In weeks 1 and 2, we’ve asked you to read and think about what it means to be a liberally educated person and what it means to be educated in the mathematical sciences.
This week’s reading continues in a similar fashion, but this time offers some learning goals/outcomes produced for physics. The document linked just below brings together Course-Scale Learning Goals produced at the University of Colorado Boulder and Learning Outcomes for the Undergraduate Lab Curriculum recommended by the Committee on Laboratories of the American Association of Physics Teachers:
For this week’s seminar, we’d like you to give your own account of what it means to be an educated person in your chosen direction of study. What are your learning goals? What capacities do you need or want to develop? Create a complete list, with a few sentences explaining each one: why is each goal/capacity important, and how might you reach/develop it?
As you make your list, feel free to draw from documents you’ve already seen:
- [1] The Six Expectations of an Evergreen Graduate
- [2] The PSAM Program Learning Goals
- [3] Cronon’s “Only Connect”
- [4] The CUPM Curriculum Guide
- [5] The Harvey Mudd College Department of Mathematics Goals
- [6] CU Boulder Physics Course-Scale Learning Goals
- [7] AAPT Undergraduate Physics Lab Curriculum Learning Outcomes
- Your own writing from the first two Seminars
Please also feel free to find and draw from other such documents. Note, too, that this kind of comprehensive, aspirational thinking is the kind of work we will ask you to do when you write your Academic Statement, so it’s worth thinking about this assignment in connection with that document; look at your current draft of your Academic Statement to see what learning goals are implicitly embedded in it.

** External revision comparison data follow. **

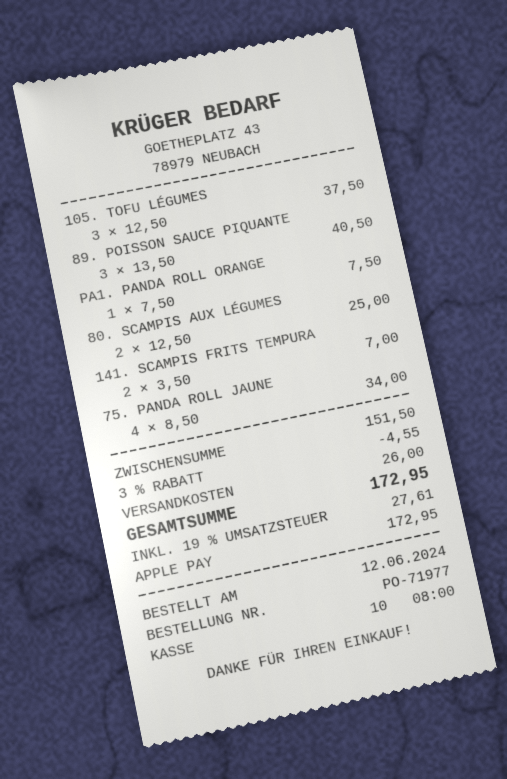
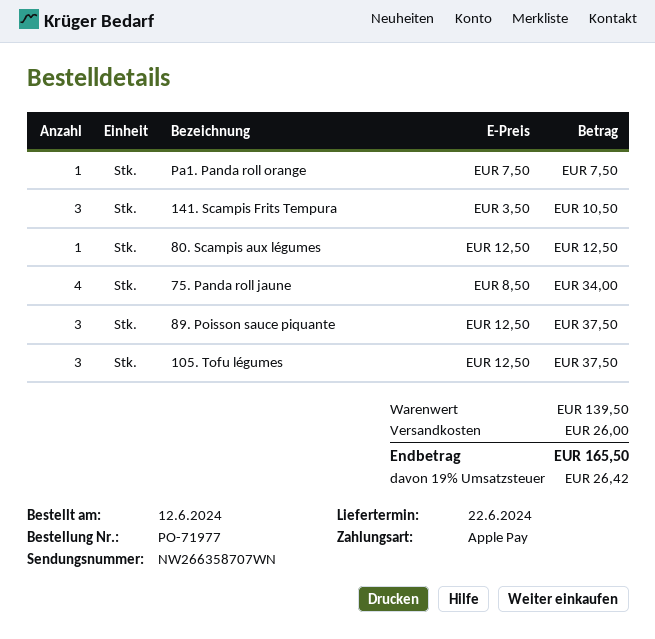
89. POISSON SAUCE PIQUANTE: 3 x 13.50 = 40.50 -> 3 x 12.50 = 37.50
80. SCAMPIS AUX LÉGUMES: 2 x 12.50 = 25.00 -> 1 x 12.50 = 12.50
141. SCAMPIS FRITS TEMPURA: 2 x 3.50 = 7.00 -> 3 x 3.50 = 10.50
subtotal: 151.50 -> 139.50
discount: 3% = 4.55 -> none
tax: 19% = 27.61 -> 19% = 26.42
total: 172.95 -> 165.50

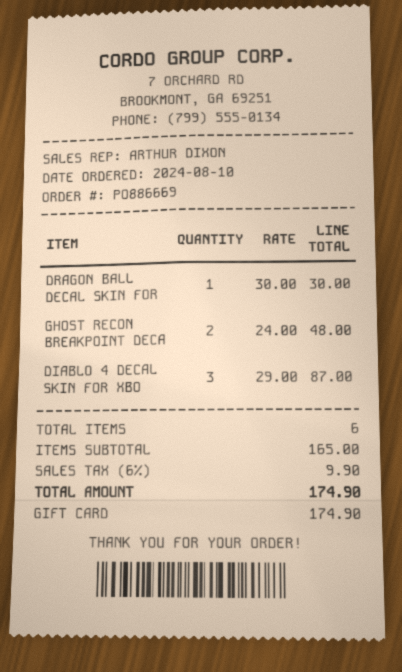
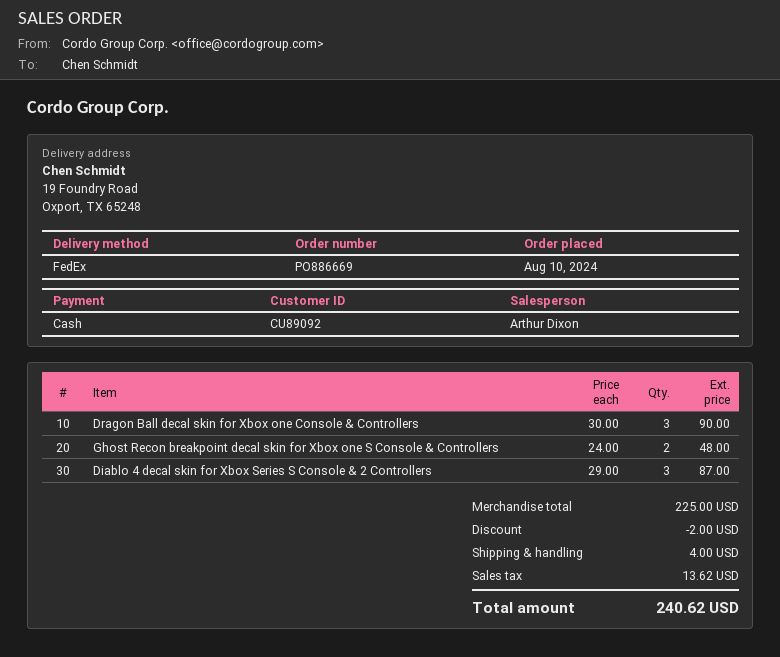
payment method: gift card -> cash
DRAGON BALL DECAL SKIN FOR: 1 x 30.00 = 30.00 -> 3 x 30.00 = 90.00
subtotal: 165.00 -> 225.00
discount: none -> 2.00
shipping: none -> 4.00
tax: 9.90 -> 13.62
total: 174.90 -> 240.62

- Bring a printed copy of your list of your personal learning goals/capacities to Seminar. You will share it with your classmates during Seminar.
- You might exactly quote from learning goals/capacities you have read in other documents as you produce your own list. Make sure you have indicated when that happens, and include a brief bibliography. You might use the bracketed numbers [1], [2], etc. as in the list of links above so as to improve the readability of your list.
- At the end of Seminar, you will submit your printed copy for faculty review: faculty will look for evidence of completion and engagement.
- Make sure your name is at the top of your printed copy.